Der radikalste sah nach dem Motto »Defund the Police« die 90-prozentige Reduzierung der Schulpolizei bis 2024 und den Transfer der dadurch frei gewordenen Gelder an antirassistische Initiativen vor. Dahinter hatten sich die Black-Lives-Matter-Bewegung und zwei Gewerkschaften gestellt. Ein zweiter Entwurf sah einen Abbau der Schulbeamten um 30 Prozent vor, ein dritter beschränkte sich auf die Forderung nach einer Revision der Polizeipraktiken in Schulen. Man dürfe nichts überhasten, lautete die Mehrheitsstimmung in dem Schulausschuss. Vor Änderungen müsse eine Kommission eingesetzt werden, die zunächst Beschwerden entgegennimmt, die sie dann überprüft.
Doch eigentlich ist alles klar: Aktivisten legen seit Jahren nicht bestreitbare Daten vor, die überproportional häufiges und aggressives Vorgehen gegen Schwarze Schüler zeigen. Von 2014 bis 2017 betrug der Anteil Schwarzer Schüler im Schulbezirk Los Angeles weniger als neun Prozent, aber ein Viertel der von Schulpolizisten getätigten Festnahmen und Strafen betraf diese. Schulleiter teilen ganz offen die Auffassung, Polizeibeamte würden bei Schwarzen und Latinos »für mehr Disziplin und damit mehr Sicherheit im Schulbetrieb« sorgen. Befürworter von Polizei auf dem Schulgelände meinen außerdem, dadurch würden bewaffnete Gangs abgeschreckt. Zudem hätten einzelne Polizisten die Funktion von Sozialarbeitern übernommen und seien zu Vorbildern geworden.
In Chicago scheiterte ein Vorstoß gegen die Polizei an Schulen knapp. Laut der Vier-zu-drei-Entscheidung des Chicagoer Schulausschusses bleiben der Vertrag des Bezirks mit der Polizei und das Budget von 33 Millionen Dollar erhalten. Die Argumente in der Debatte waren ähnlich wie die in Los Angeles. Im Mai waren in Chicago einer Umfrage zufolge 85 Prozent der Bewohner eindeutig gegen Schulpolizei, aber 90 Prozent des Schulpersonals dafür. Ungefähr die Hälfte der Schüler wollte die Polizisten loswerden.
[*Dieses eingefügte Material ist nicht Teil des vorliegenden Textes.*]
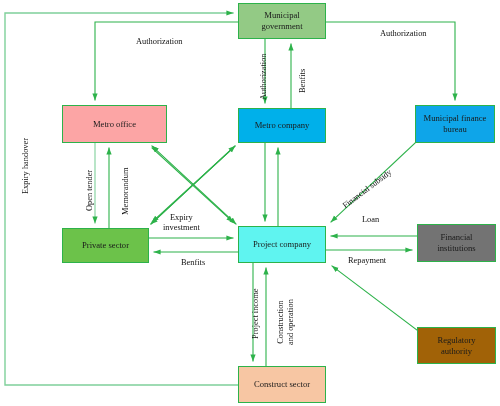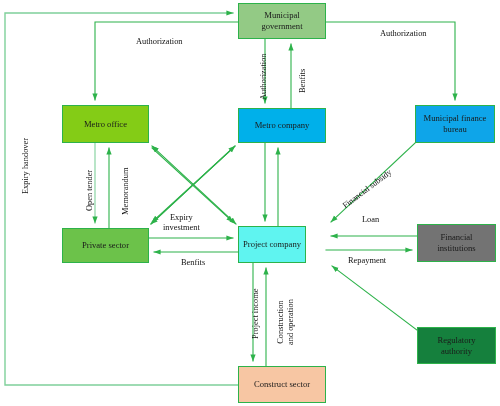"Metro office" div.node-box { background: #84cc16 -> #fca5a5; width: 87px -> 105px }
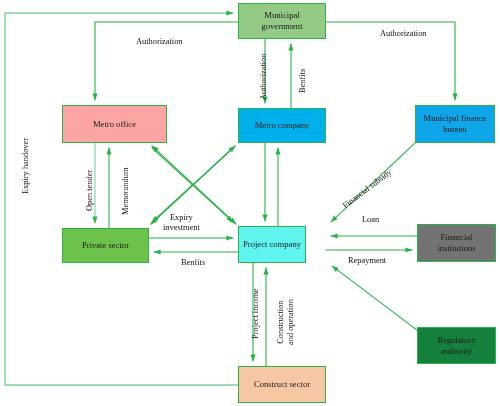"Project company" div.node-box { width: 68px -> 88px }
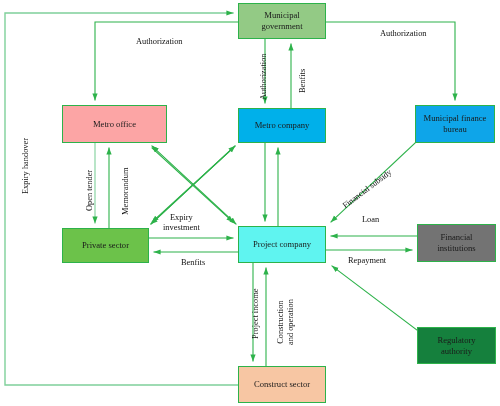"Regulatory" div.node-box { background: #15803d -> #a16207 }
Auch der Stadtrat ist geteilter Ansicht. Elizabeth Todd-Brelant, die im Schulausschuss sitzt und als »radikal« gilt, sagte: »Polizei gehört nicht in Schulen.« Es gehe nicht um einzelne Beamte, sondern um ein »tief sitzendes, institutionelles und systemisches Problem, das eine systematische Antwort und Lösung erfordert.« Die »Pipeline« von der Schule ins Gefängnis sei nicht reformierbar. Durch zahlreiche kriminologische Studien ist belegt: Wer als Nichtweißer einmal von den Schulpolizisten zurechtgewiesen und namentlich erfasst wurde, endet später viel öfter im Gefängnis als ein Weißer.
Auch die größte Stadt der USA zeigt sich reformresistent. Unter dem linksliberalen Bürgermeister Bill De Blasio stieg das Budget für Sicherheit an Schulen in New York seit 2014 um 25 Prozent. An einen Abbau der 5100 Polizisten starken Disziplinierungsmacht an Schulen ist nicht zu denken. Sie ist jüngst im Zuge der Haushaltsverhandlungen der Stadt zwar aus der Polizeibehörde NYPD ausgegliedert und der Bildungsbehörde unterstellt worden. Darüber hinaus sind die Schulpolizisten angewiesen, sich »möglichst« zurückzuhalten. Doch die politische Macht der NYPD ist weiterhin groß. Auch am »Big Apple« sind Schulen mit Metalldetektoren und Polizisten an den Eingangstüren Alltag, besonders für viele Schwarze und Latinos. Die »school-to-prison-pipeline« bleibt bestehen.